Officials have dismissed a report saying that Berlin and Brussels want a new tax to help with the refugee crisis. The report had said the tax would have been a Europe-wide initiative.
German and EU officials denied the newspaper report on Saturday, insisting there was no interest in a European solidarity tax to assist with the ongoing refugee crisis.
"The fact remains: we don't want tax increases in Germany or to introduce an EU tax," government spokesman Steffen Seibert said.
A European Commission spokesman also released a statement denying such a proposal existed.
Earlier on Saturday, a major German newspaper reported that discussions have been taking place between the government and EU authorities on creating a European solidarity tax to help carry the costs of the ongoing refugee crisis.
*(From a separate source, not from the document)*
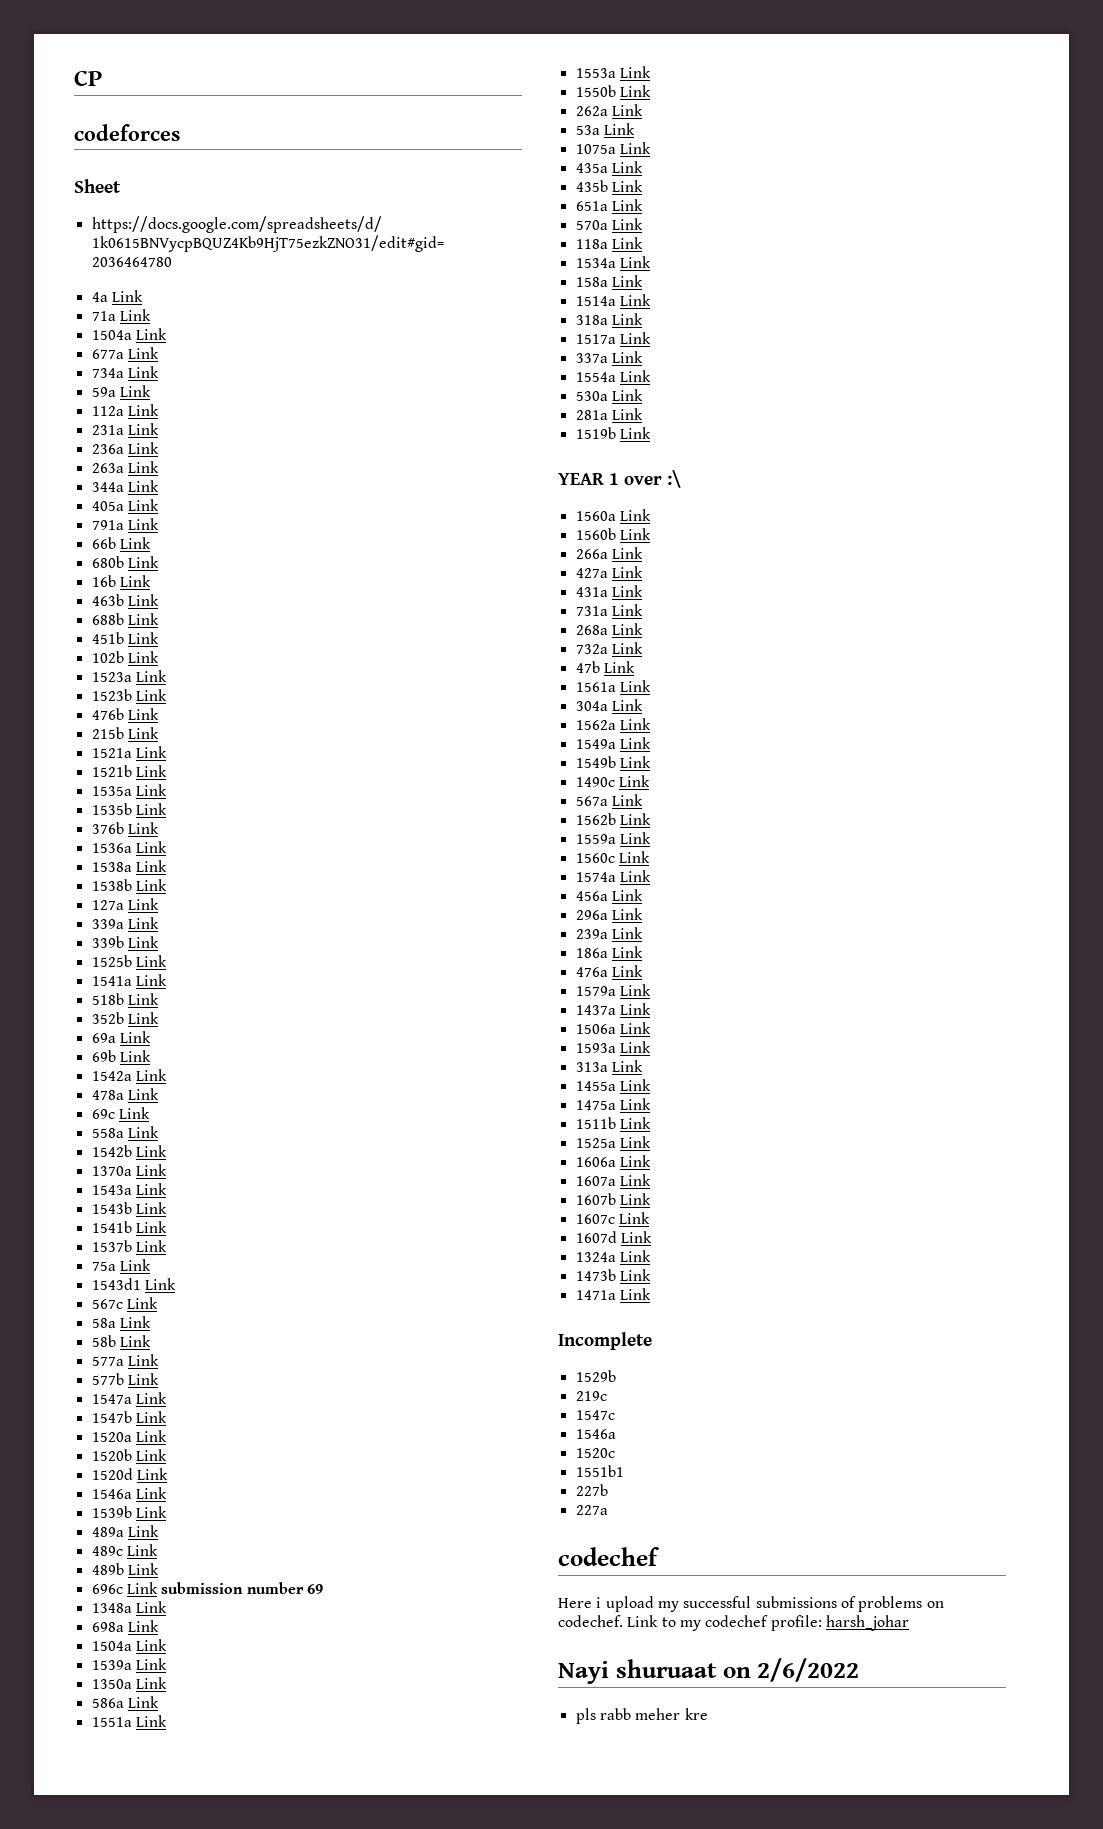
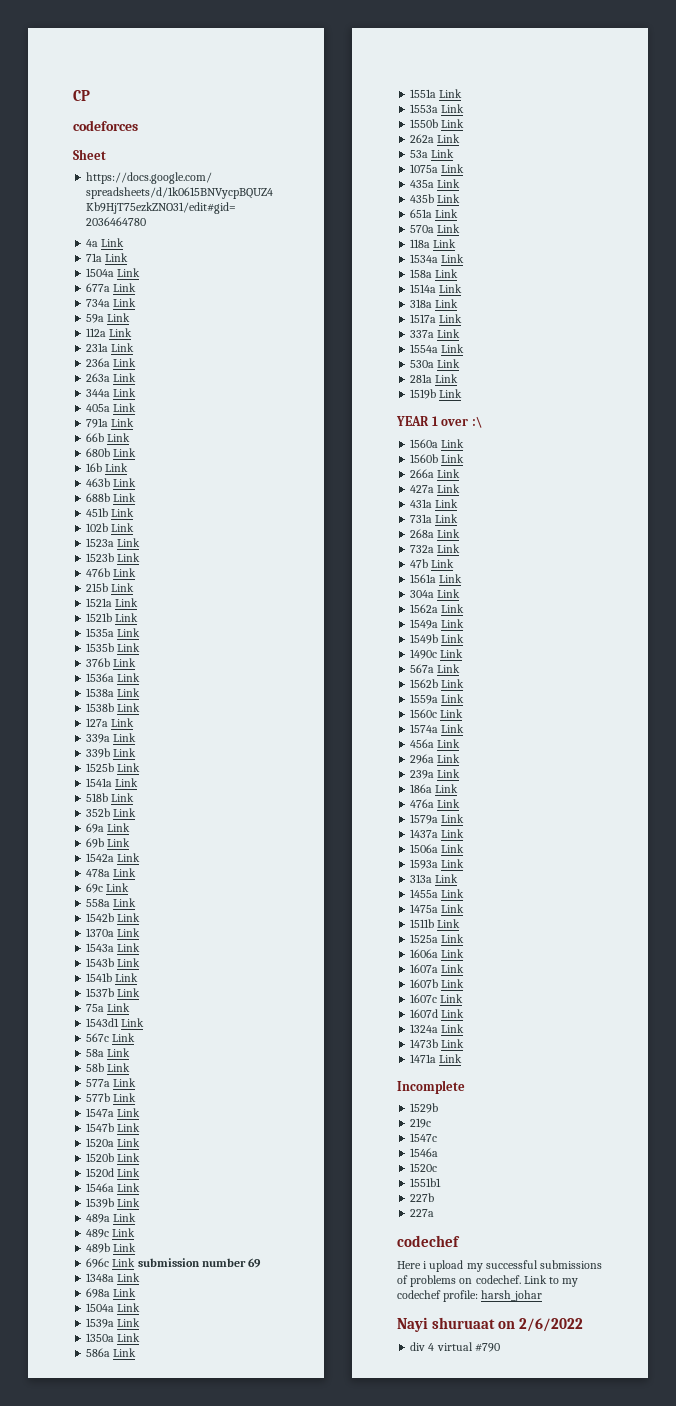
- pls rabb meher kre
+ div 4 virtual #790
According to the Süddeutsche Zeitung, additional revenues from the tax, which could come in the form of a surcharge on petroleum or by raising sales tax, would go directly into the EU's budget.
Some of that money would go to countries such as Spain, Italy, Bulgaria and Greece, to help secure their open borders. Another portion of the money would go to countries that serve as popular destinations in order to provide for the refugees there. Finally, a portion of the money would go to the refugees' countries of origin, in order improve living conditions there, the paper said.
Germany has pushed for a more pan-European approach to solving the refugee crisis, an attitude also supported by the president of the European Commission, Jean-Claude Juncker, and some other member states.